Base structurelle de la large réactivité croisée de S2P6 avec un coronavirus conservé. peptide d’hélice de tige. (A) Modèle composite de la structure cryoEM SARS-CoV-2 S liée à S2P6 et de la structure cristalline peptidique de l’hélice de tige liée à S2P6 ancrée dans la carte cryoEM (surface grise transparente). Les protomères du SRAS-CoV-2 S sont de couleur rose, cyan et or, les chaînes lourdes et légères Fab S2P6 sont colorées en violet et magenta et les chaînes lourdes et légères Fab S2M11 sont respectivement colorées en gris foncé et gris clair. (B) Diagramme en ruban du Fab S2P6 (rendu de surface) en complexe avec le peptide d’hélice de tige SARS-CoV-2 S (ruban jaune avec des chaînes latérales rendues sous forme de bâtons et étiquetés). (CD) Diagramme en ruban dans deux orientations orthogonales du Fab S2P6 lié au peptide d’hélice de tige SARS-CoV-2 S montrant un réseau conservé d’interactions. Seuls les résidus d’interface clé et les boucles CDR S2P6 sont indiqués pour plus de clarté. Les résidus Q32 et H57, qui sont mutés lors de la maturation d’affinité de la chaîne lourde S2P6, sont colorés en bleu. Les liaisons hydrogène sont indiquées par des lignes pointillées. Les résidus substitués dans les mutants d’échappement isolés sont soulignés.
L’équipe a également effectué des passages du virus chimérique avec la protéine de pointe du SRAS-CoV-2 en présence de S2P6 pour déterminer les mutants d’échappement viraux. Ils ont découvert qu’après deux passages, la neutralisation des anticorps avait disparu et cinq mutations résistantes différentes sont apparues.

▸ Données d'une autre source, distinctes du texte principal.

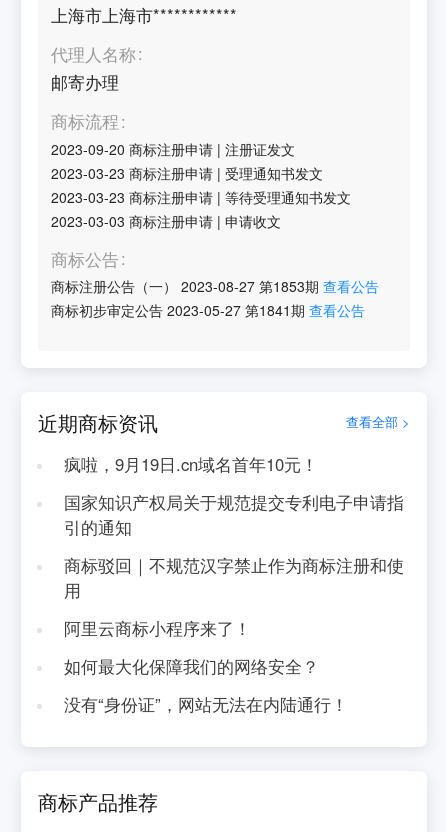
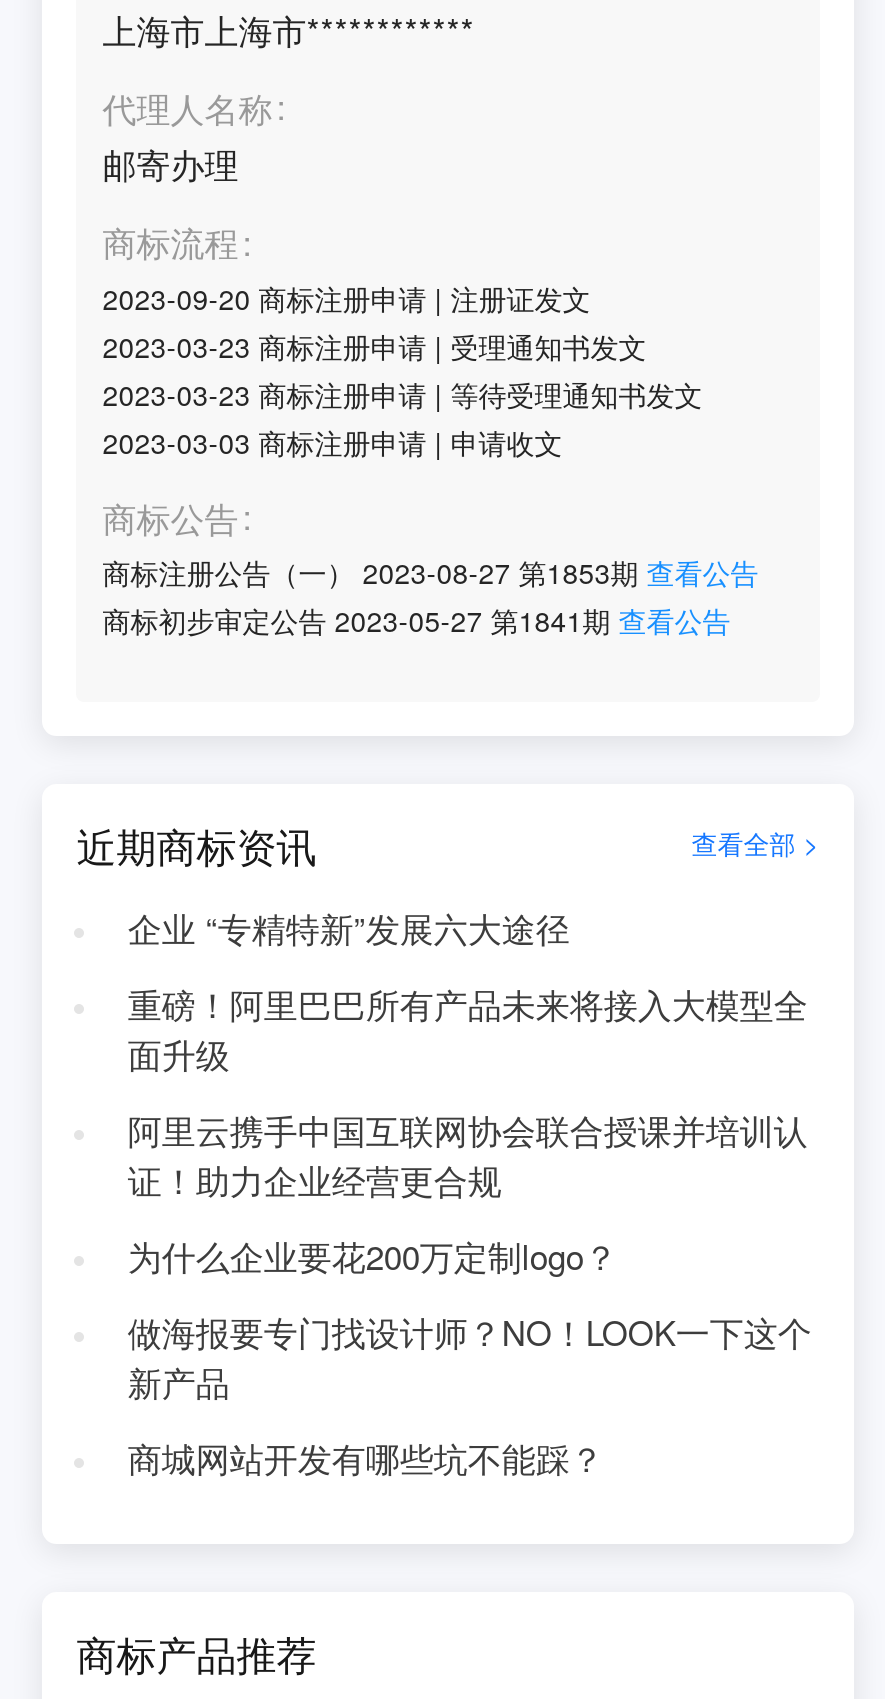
[64,452,318,476] 疯啦，9月19日.cn域名首年10元！ -> [128,904,570,952] 企业 “专精特新”发展六大途径
[64,490,404,539] 国家知识产权局关于规范提交专利电子申请指 | 引的通知 -> [128,980,808,1078] 重磅！阿里巴巴所有产品未来将接入大模型全 | 面升级
[64,553,404,602] 商标驳回｜不规范汉字禁止作为商标注册和使 | 用 -> [128,1106,808,1204] 阿里云携手中国互联网协会联合授课并培训认 | 证！助力企业经营更合规
[64,616,251,640] 阿里云商标小程序来了！ -> [128,1232,618,1280] 为什么企业要花200万定制logo？
[64,654,319,678] 如何最大化保障我们的网络安全？ -> [128,1308,812,1406] 做海报要专门找设计师？NO！LOOK一下这个 | 新产品
[64,692,348,716] 没有“身份证”，网站无法在内陆通行！ -> [128,1434,604,1482] 商城网站开发有哪些坑不能踩？

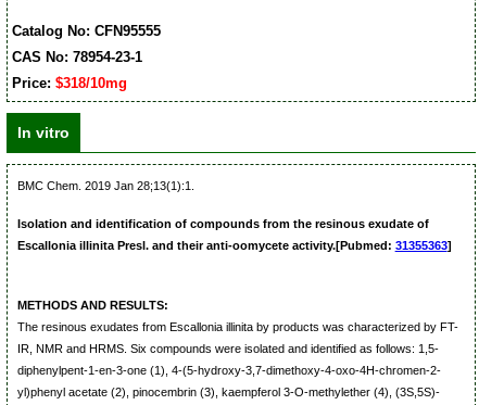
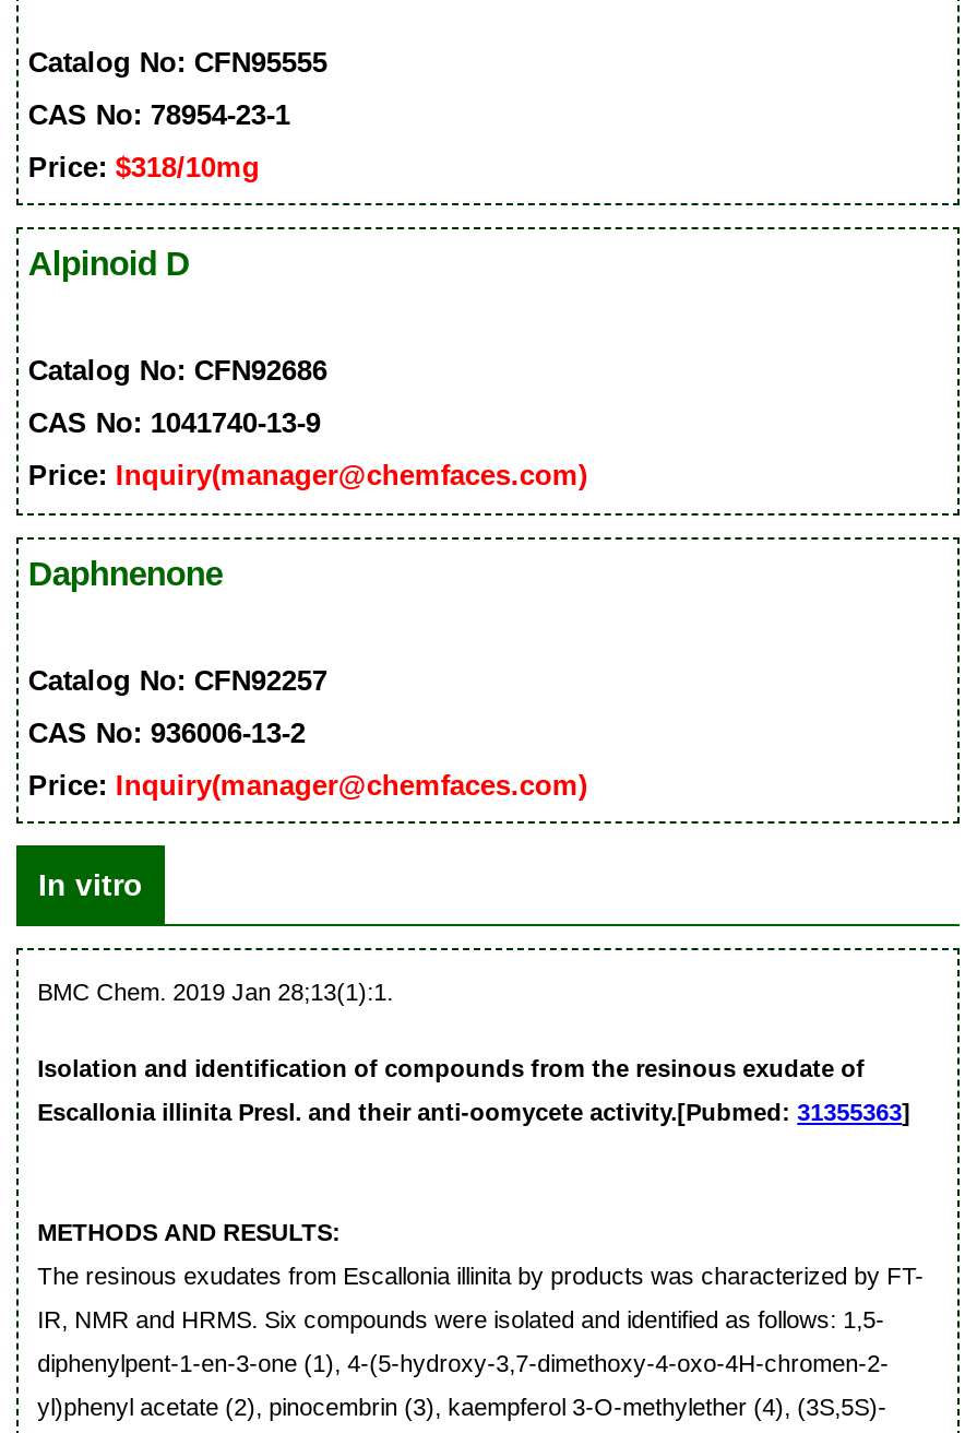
none -> [28,246,587,802] Alpinoid D | Catalog No: CFN92686 | CAS No: 1041740-13-9 | Price: Inquiry(manager@chemfaces.com) | Daphnenone | Catalog No: CFN92257 | CAS No: 936006-13-2 | Price: Inquiry(manager@chemfaces.com)

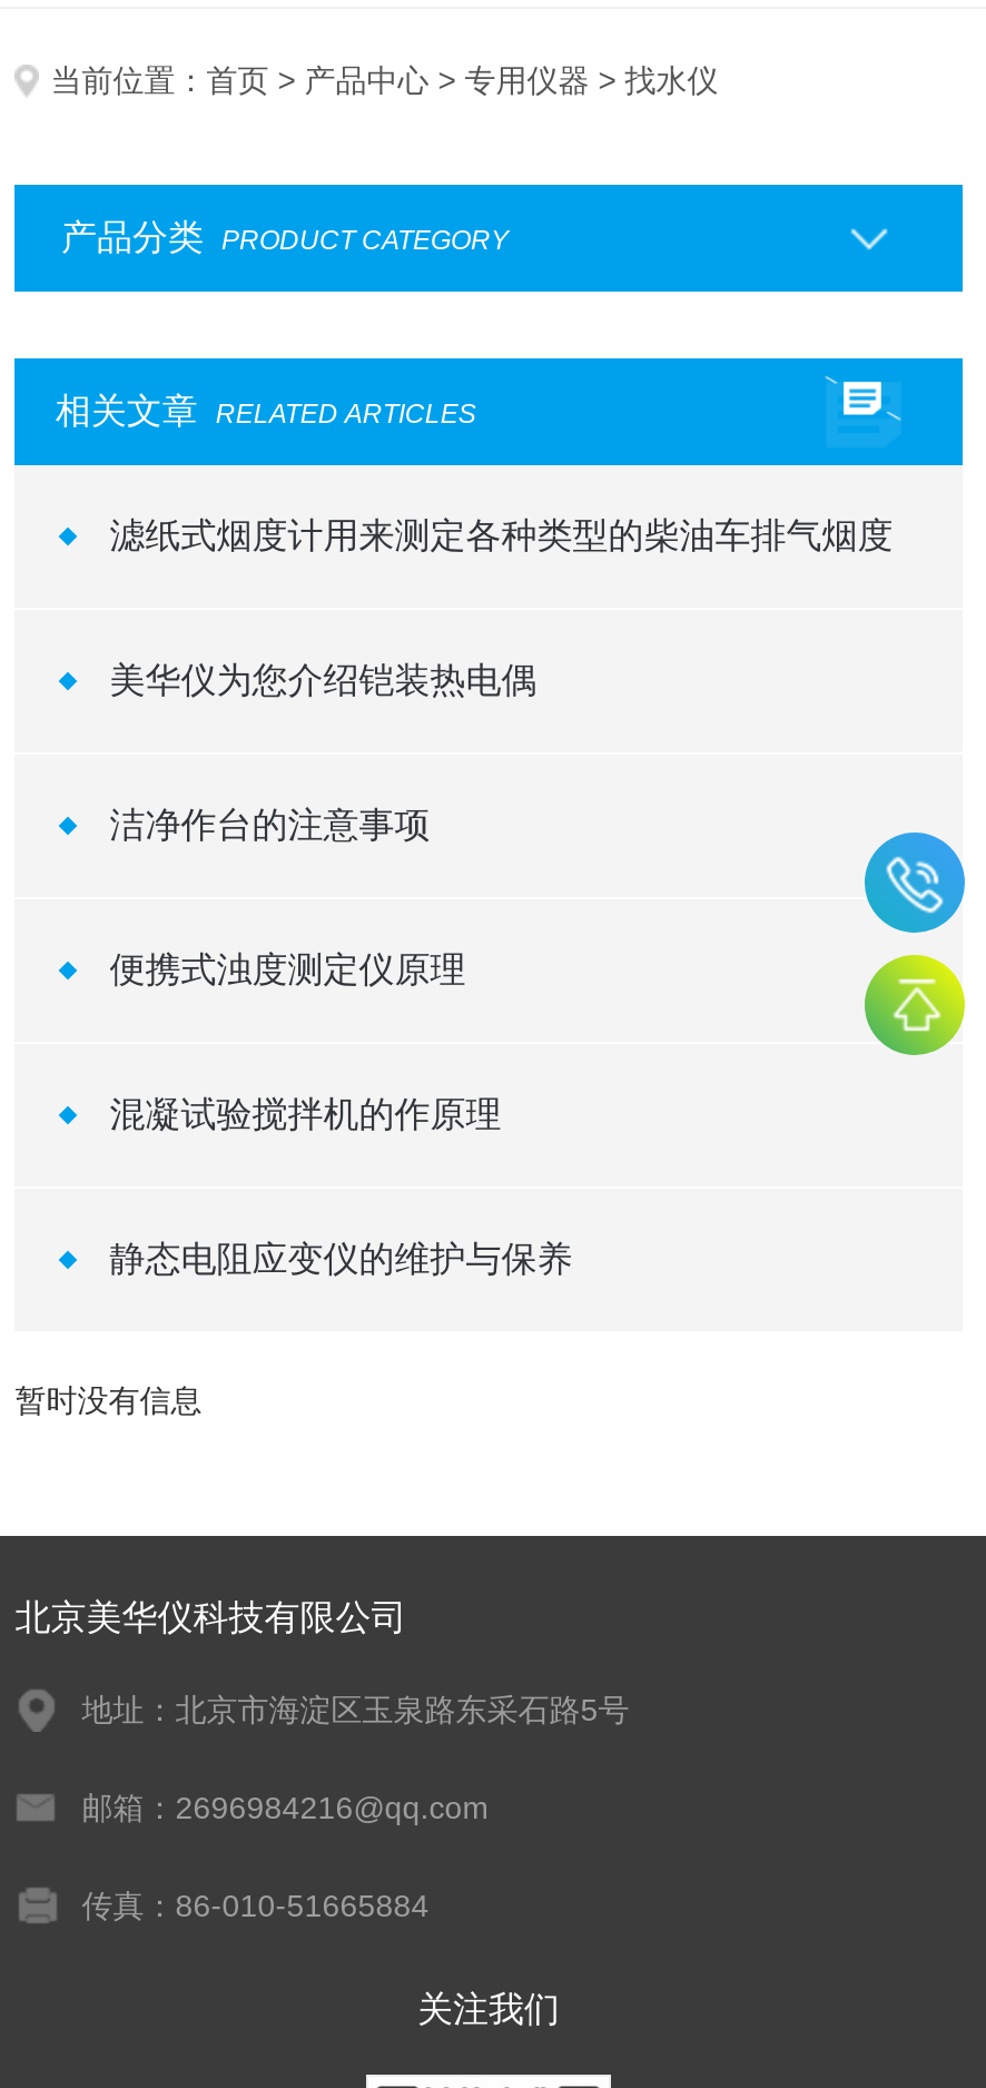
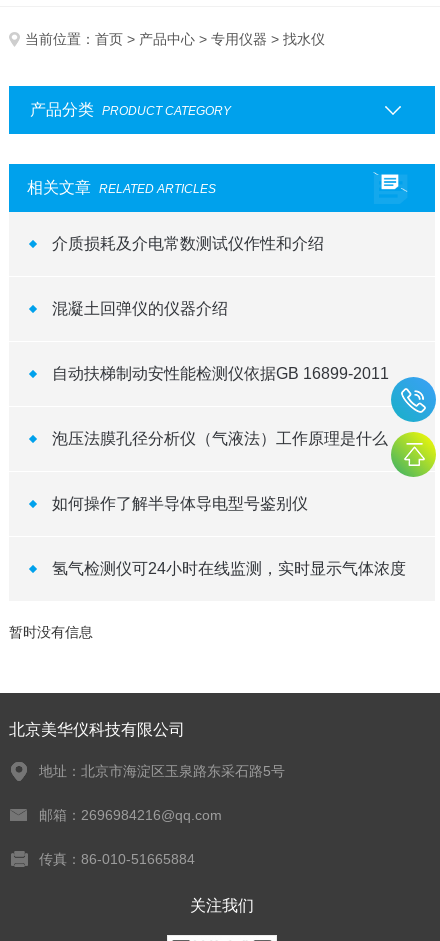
[110,517,893,554] 滤纸式烟度计用来测定各种类型的柴油车排气烟度 -> [52,235,324,252] 介质损耗及介电常数测试仪作性和介绍
[110,661,537,699] 美华仪为您介绍铠装热电偶 -> [52,300,228,317] 混凝土回弹仪的仪器介绍
[110,806,430,844] 洁净作台的注意事项 -> [52,365,389,382] 自动扶梯制动安性能检测仪依据GB 16899-2011
[110,951,466,989] 便携式浊度测定仪原理 -> [52,430,388,447] 泡压法膜孔径分析仪（气液法）工作原理是什么
[110,1095,501,1133] 混凝试验搅拌机的作原理 -> [52,495,308,512] 如何操作了解半导体导电型号鉴别仪
[110,1240,573,1278] 静态电阻应变仪的维护与保养 -> [52,560,406,577] 氢气检测仪可24小时在线监测，实时显示气体浓度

Ces mutations n’ont pas été beaucoup observées dans les souches de SRAS-CoV-2 en circulation.
Large capacité de neutralisation
Les auteurs ont ensuite testé l’effet de l’anticorps dans le traitement des hamsters syriens infectés par le SRAS-CoV-2, de type sauvage et le variant B.1.351. L’anticorps S2P6 a réduit considérablement les charges virales dans les poumons des animaux pour les deux variantes.
Les tests ont révélé que l’anticorps S2P6 était probablement apparu en réponse à une infection OC43 et, par une infection naturelle par les coronavirus SARS-CoV-2 ou HKU1, il a muté pour cibler également ces virus. Les anticorps identifiés ici sont probablement issus d’une infection par HKU1 et sont devenus plus tard réactifs en raison de mutations.
Des anticorps ciblant la tige-hélice de la protéine de pointe ont été trouvés à une faible fréquence chez les personnes qui s’étaient rétablies du COVID-19 et celles vaccinées avec le vaccin à ARNm, ce qui suggère que la production de tels anticorps est relativement rare.
En raison des faibles niveaux d’anticorps ciblant l’hélice de la tige de la protéine de pointe chez les patients convalescents ou les individus vaccinés, il sera difficile de développer des vaccins qui peuvent cibler largement les bétacoronavirus. De tels efforts peuvent nécessiter l’utilisation d’avancées telles que la conception informatique de protéines et les approches de conception de vaccins axées sur les épitopes.
*Avis important
bioRxiv publie des rapports scientifiques préliminaires qui ne sont pas évalués par des pairs et, par conséquent, ne doivent pas être considérés comme concluants, orienter la pratique clinique / les comportements liés à la santé ou être traités comme des informations établies.